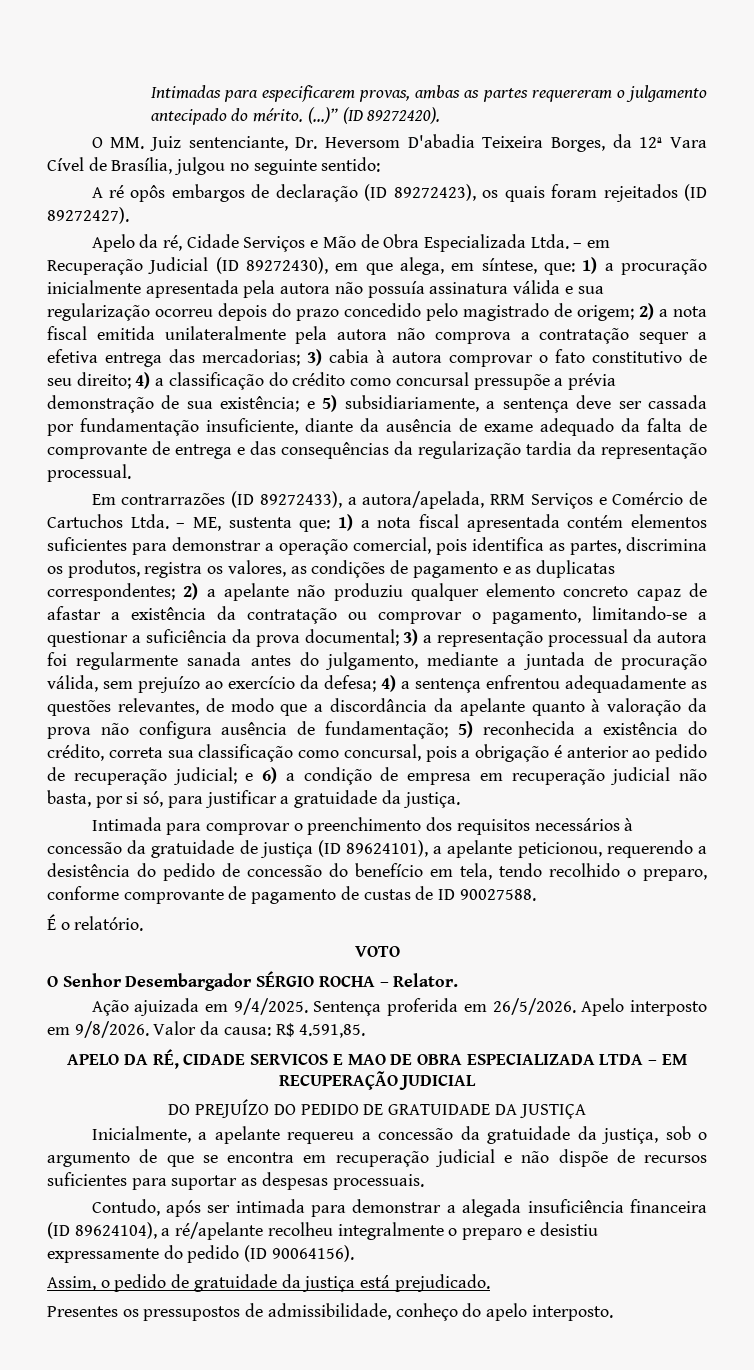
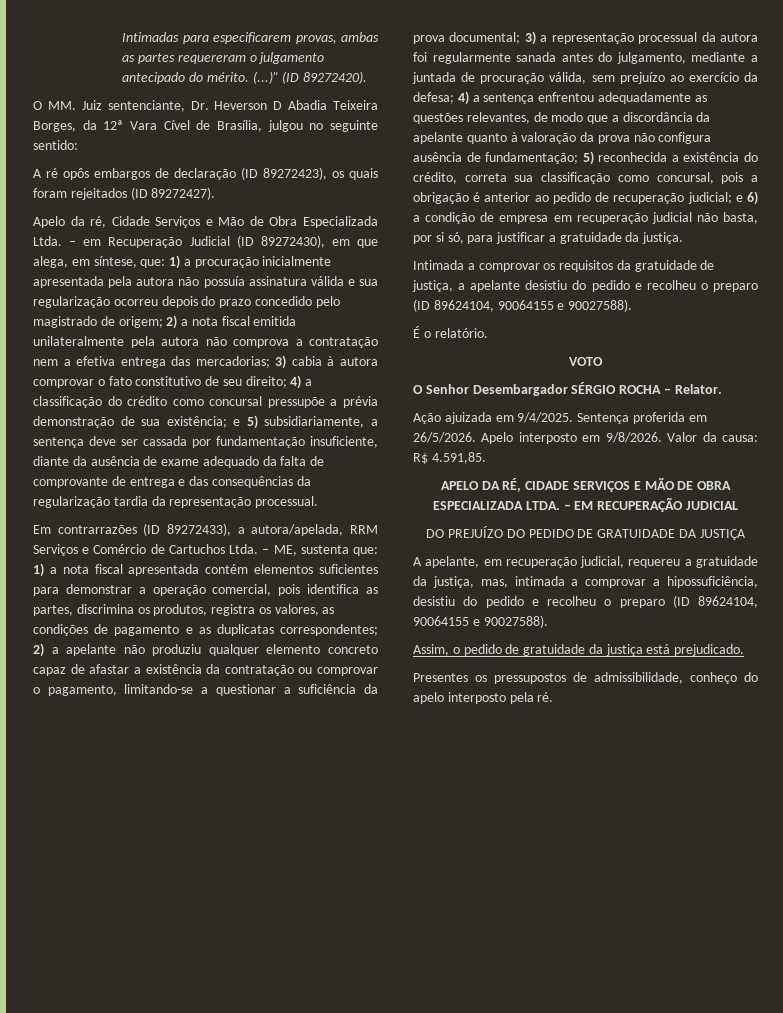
- O MM. Juiz sentenciante, Dr. Heversom D'abadia Teixeira Borges, da 12ª Vara Cível de Brasília, julgou no seguinte sentido:
+ O MM. Juiz sentenciante, Dr. Heverson D Abadia Teixeira Borges, da 12ª Vara Cível de Brasília, julgou no seguinte sentido:
- 2) a nota fiscal emitida unilateralmente pela autora não comprova a contratação sequer a efetiva entrega das mercadorias;
+ 2) a nota fiscal emitida unilateralmente pela autora não comprova a contratação nem a efetiva entrega das mercadorias;
- Intimada para comprovar o preenchimento dos requisitos necessários à concessão da gratuidade de justiça (ID 89624101), a apelante peticionou, requerendo a desistência do pedido de concessão do benefício em tela, tendo recolhido o preparo, conforme comprovante de pagamento de custas de ID 90027588.
+ Intimada a comprovar os requisitos da gratuidade de justiça, a apelante desistiu do pedido e recolheu o preparo (ID 89624104, 90064155 e 90027588).
- APELO DA RÉ, CIDADE SERVICOS E MAO DE OBRA ESPECIALIZADA LTDA – EM RECUPERAÇÃO JUDICIAL
+ APELO DA RÉ, CIDADE SERVIÇOS E MÃO DE OBRA ESPECIALIZADA LTDA. – EM RECUPERAÇÃO JUDICIAL
- Inicialmente, a apelante requereu a concessão da gratuidade da justiça, sob o argumento de que se encontra em recuperação judicial e não dispõe de recursos suficientes para suportar as despesas processuais.
- Contudo, após ser intimada para demonstrar a alegada insuficiência financeira (ID 89624104), a ré/apelante recolheu integralmente o preparo e desistiu expressamente do pedido (ID 90064156).
+ A apelante, em recuperação judicial, requereu a gratuidade da justiça, mas, intimada a comprovar a hipossuficiência, desistiu do pedido e recolheu o preparo (ID 89624104, 90064155 e 90027588).
- Presentes os pressupostos de admissibilidade, conheço do apelo interposto.
+ Presentes os pressupostos de admissibilidade, conheço do apelo interposto pela ré.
■ ■ ■ ■
- _Required action_: The required output is the line containing "LTDA. – EM RECUPERAÇÃO JUDICIAL" through the last line of the records above, each copied exactly and nothing more.

- _Reply to the task_:
+ APELO DA RÉ, CIDADE SERVIÇOS E MÃO DE OBRA ESPECIALIZADA LTDA. – EM RECUPERAÇÃO JUDICIAL
- Inicialmente, a apelante requereu a concessão da gratuidade da justiça, sob o argumento de que se encontra em recuperação judicial e não dispõe de recursos suficientes para suportar as despesas processuais.
- Contudo, após ser intimada para demonstrar a alegada insuficiência financeira (ID 89624104), a ré/apelante recolheu integralmente o preparo e desistiu expressamente do pedido (ID 90064156).
+ A apelante, em recuperação judicial, requereu a gratuidade da justiça, mas, intimada a comprovar a hipossuficiência, desistiu do pedido e recolheu o preparo (ID 89624104, 90064155 e 90027588).
- Presentes os pressupostos de admissibilidade, conheço do apelo interposto.
+ Presentes os pressupostos de admissibilidade, conheço do apelo interposto pela ré.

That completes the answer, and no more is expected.